New upstream version 5.6.0

author: Yves-Alexis Perez <corsac@corsac.net> 2017-09-01 17:21:25 +0200
committer: Yves-Alexis Perez <corsac@corsac.net> 2017-09-01 17:21:25 +0200
commit: 11d6b62db969bdd808d0f56706cb18f113927a31 (patch)
tree: 8aa7d8fb611c3da6a3523cb78a082f62ffd0dac8 /src/libimcv/pts
parent: bba25e2ff6c4a193acb54560ea4417537bd2954e (diff)
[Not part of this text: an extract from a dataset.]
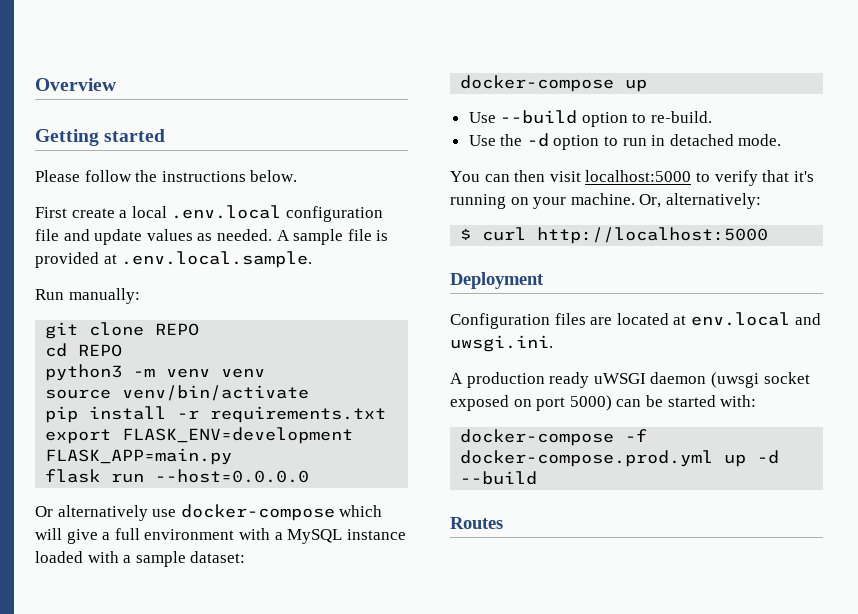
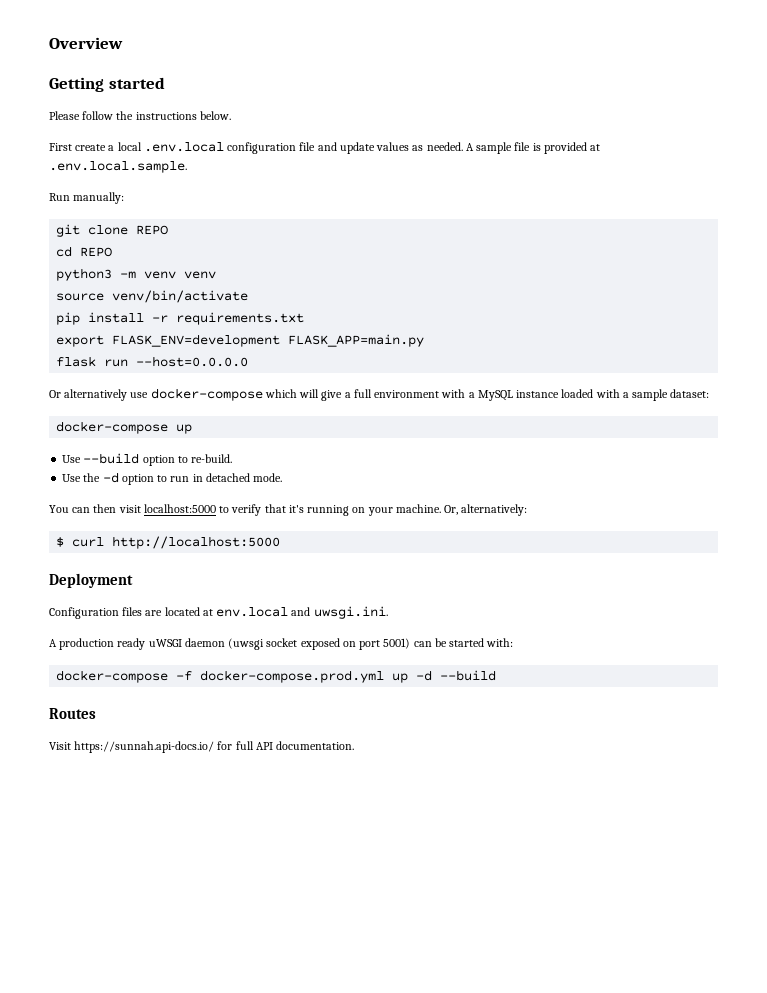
[569,395,612,411] 5000) -> [383,638,411,649] 5001)
(503, 523) none -> [49,741,355,753] // Visit https://sunnah.api-docs.io/ for full API documentation.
download: vyos-strongswan-11d6b62db969bdd808d0f56706cb18f113927a31.tar.gz
vyos-strongswan-11d6b62db969bdd808d0f56706cb18f113927a31.zip
2 files changed, 23 insertions, 13 deletions
diff --git a/src/libimcv/pts/components/ita/ita_comp_ima.c b/src/libimcv/pts/components/ita/ita_comp_ima.c
index 448ca9ffb..9ba72d01d 100644
--- a/src/libimcv/pts/components/ita/ita_comp_ima.c
+++ b/src/libimcv/pts/components/ita/ita_comp_ima.c
@@ -1,5 +1,5 @@
 /*
- * Copyright (C) 2011-2014 Andreas Steffen
+ * Copyright (C) 2011-2017 Andreas Steffen
  * HSR Hochschule fuer Technik Rapperswil
  *
  * This program is free software; you can redistribute it and/or modify it
@@ -667,7 +667,8 @@ METHOD(pts_component_t, verify, status_t,
 			case IMA_STATE_RUNTIME:
 			{
 				uint8_t hash_buf[HASH_SIZE_SHA512];
-				chunk_t digest, hash;
+				uint8_t digest_buf[HASH_SIZE_SHA512], *hex_digest_buf;
+				chunk_t hex_digest, digest, hash;
 				enumerator_t *e;
 
 				this->count++;
@@ -685,8 +686,10 @@ METHOD(pts_component_t, verify, status_t,
 												hash_algo, ima_name);
 				if (e)
 				{
-					while (e->enumerate(e, &digest))
+					while (e->enumerate(e, &hex_digest_buf))
 					{
+						hex_digest = chunk_from_str(hex_digest_buf);
+						digest = chunk_from_hex(hex_digest, digest_buf);
 						if (!ima_hash(digest, ima_algo, ima_name,
 									  FALSE, algo, hash_buf))
 						{
diff --git a/src/libimcv/pts/pts_database.c b/src/libimcv/pts/pts_database.c
index 1a4c4212d..4a47b06f0 100644
--- a/src/libimcv/pts/pts_database.c
+++ b/src/libimcv/pts/pts_database.c
@@ -1,6 +1,6 @@
 /*
  * Copyright (C) 2011-2012 Sansar Choinyambuu
- * Copyright (C) 2012-2014 Andreas Steffen
+ * Copyright (C) 2012-2017 Andreas Steffen
  * HSR Hochschule fuer Technik Rapperswil
  *
  * This program is free software; you can redistribute it and/or modify it
@@ -104,17 +104,19 @@ METHOD(pts_database_t, create_file_hash_enumerator, enumerator_t*,
 				"SELECT f.id, f.name, fh.hash FROM file_hashes AS fh "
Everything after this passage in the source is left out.